### To do
The answer is the data below, repeated exactly, with no pictures included.

### Data extracted from a collection
*** Begin section ***

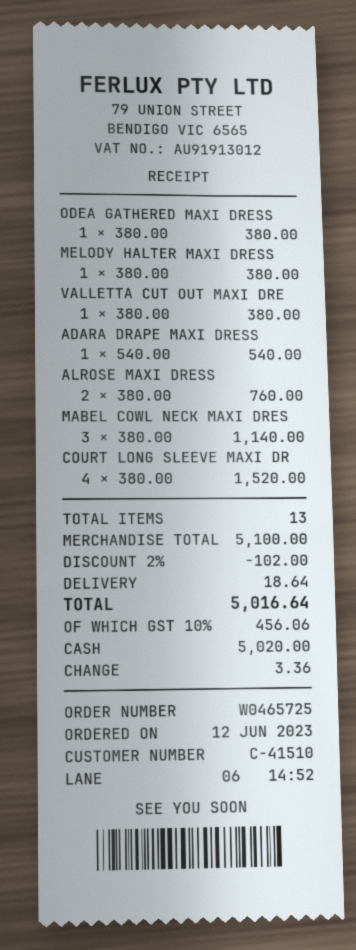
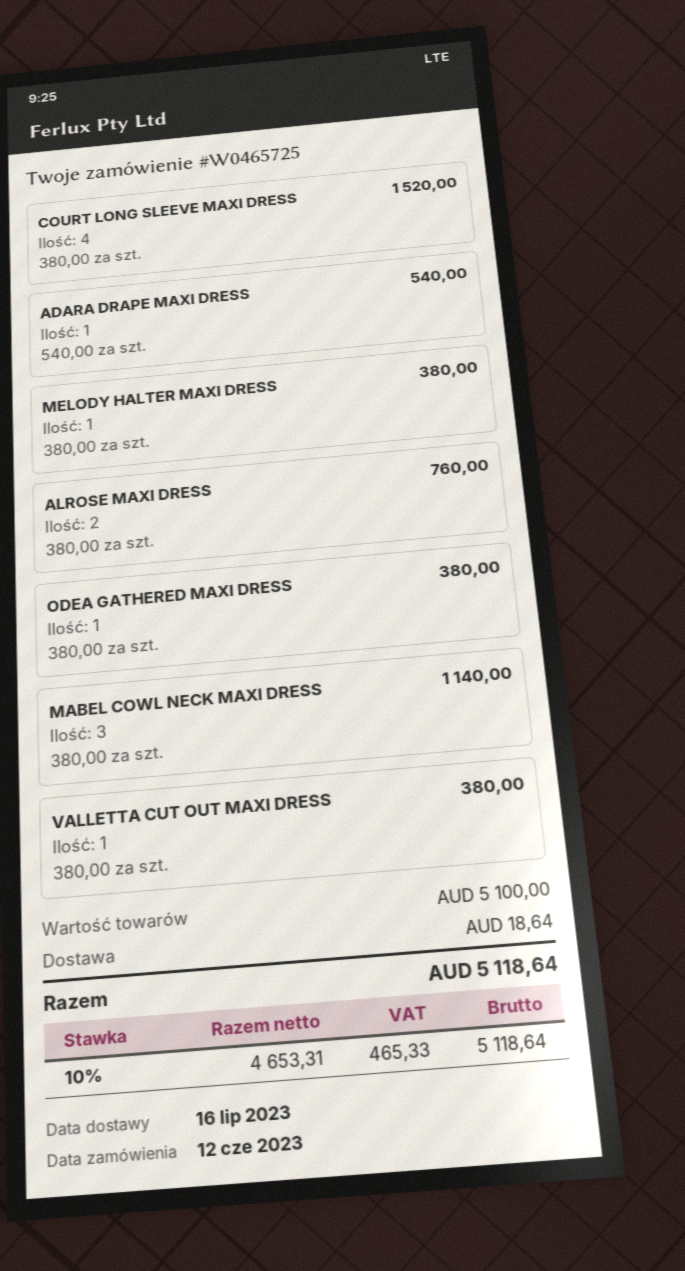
discount: 2% = 102.00 -> none
tax: 10% = 456.06 -> 10% = 465.33
total: 5016.64 -> 5118.64

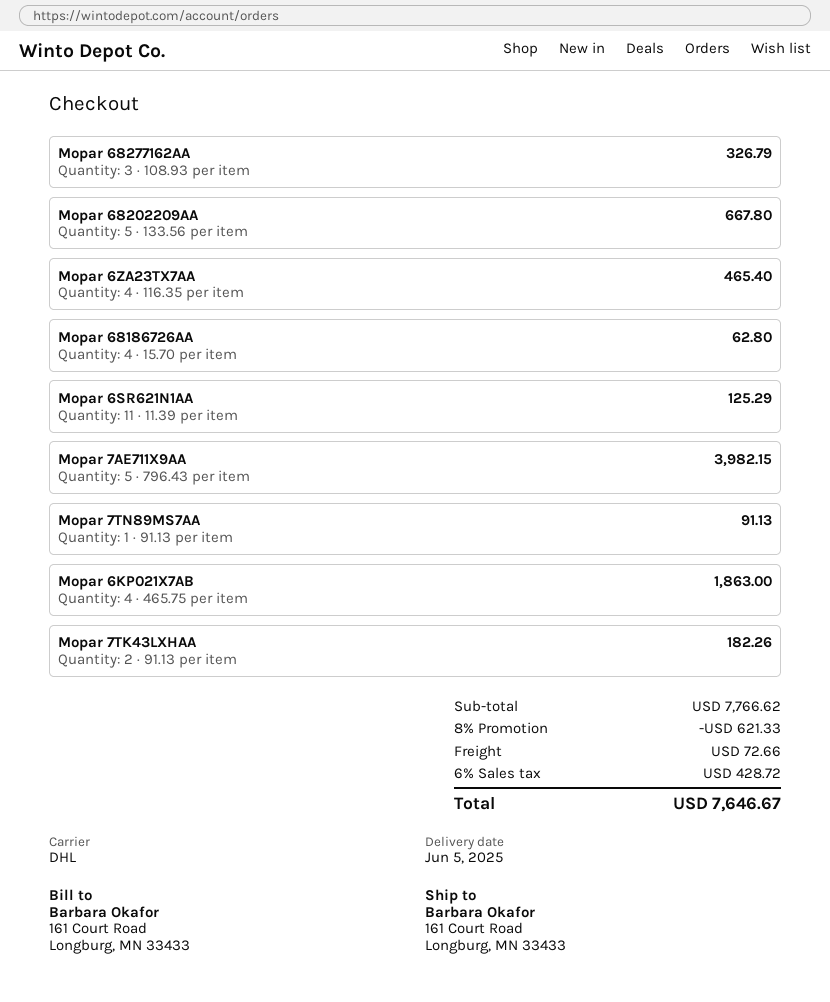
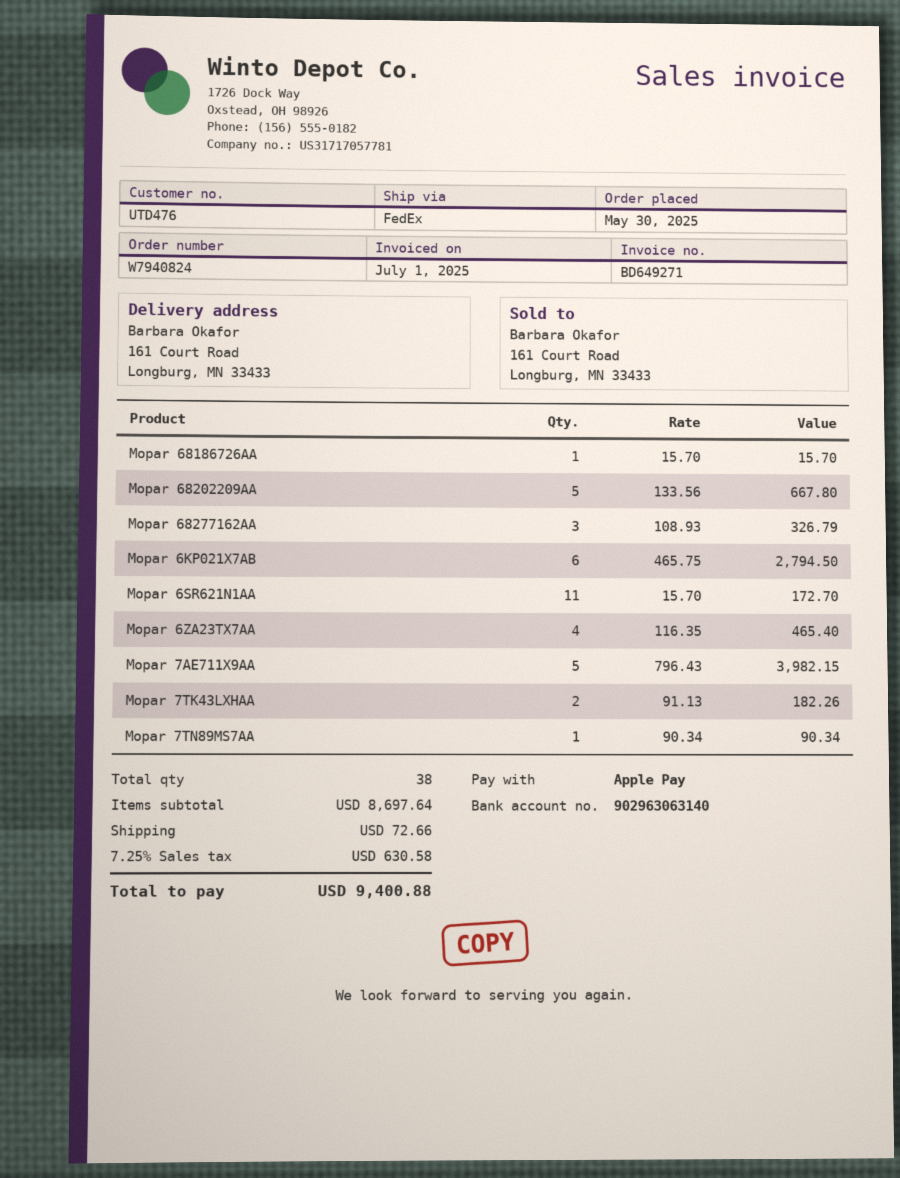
shipping method: DHL -> FedEx
Mopar 68186726AA: 4 x 15.70 = 62.80 -> 1 x 15.70 = 15.70
Mopar 6SR621N1AA: 11 x 11.39 = 125.29 -> 11 x 15.70 = 172.70
Mopar 7TN89MS7AA: 1 x 91.13 = 91.13 -> 1 x 90.34 = 90.34
Mopar 6KP021X7AB: 4 x 465.75 = 1863.00 -> 6 x 465.75 = 2794.50
subtotal: 7766.62 -> 8697.64
discount: 8% = 621.33 -> none
tax: 6% = 428.72 -> 7.25% = 630.58
total: 7646.67 -> 9400.88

*** End section ***

### Output for this task
discount: 2% = 102.00 -> none
tax: 10% = 456.06 -> 10% = 465.33
total: 5016.64 -> 5118.64

shipping method: DHL -> FedEx
Mopar 68186726AA: 4 x 15.70 = 62.80 -> 1 x 15.70 = 15.70
Mopar 6SR621N1AA: 11 x 11.39 = 125.29 -> 11 x 15.70 = 172.70
Mopar 7TN89MS7AA: 1 x 91.13 = 91.13 -> 1 x 90.34 = 90.34
Mopar 6KP021X7AB: 4 x 465.75 = 1863.00 -> 6 x 465.75 = 2794.50
subtotal: 7766.62 -> 8697.64
discount: 8% = 621.33 -> none
tax: 6% = 428.72 -> 7.25% = 630.58
total: 7646.67 -> 9400.88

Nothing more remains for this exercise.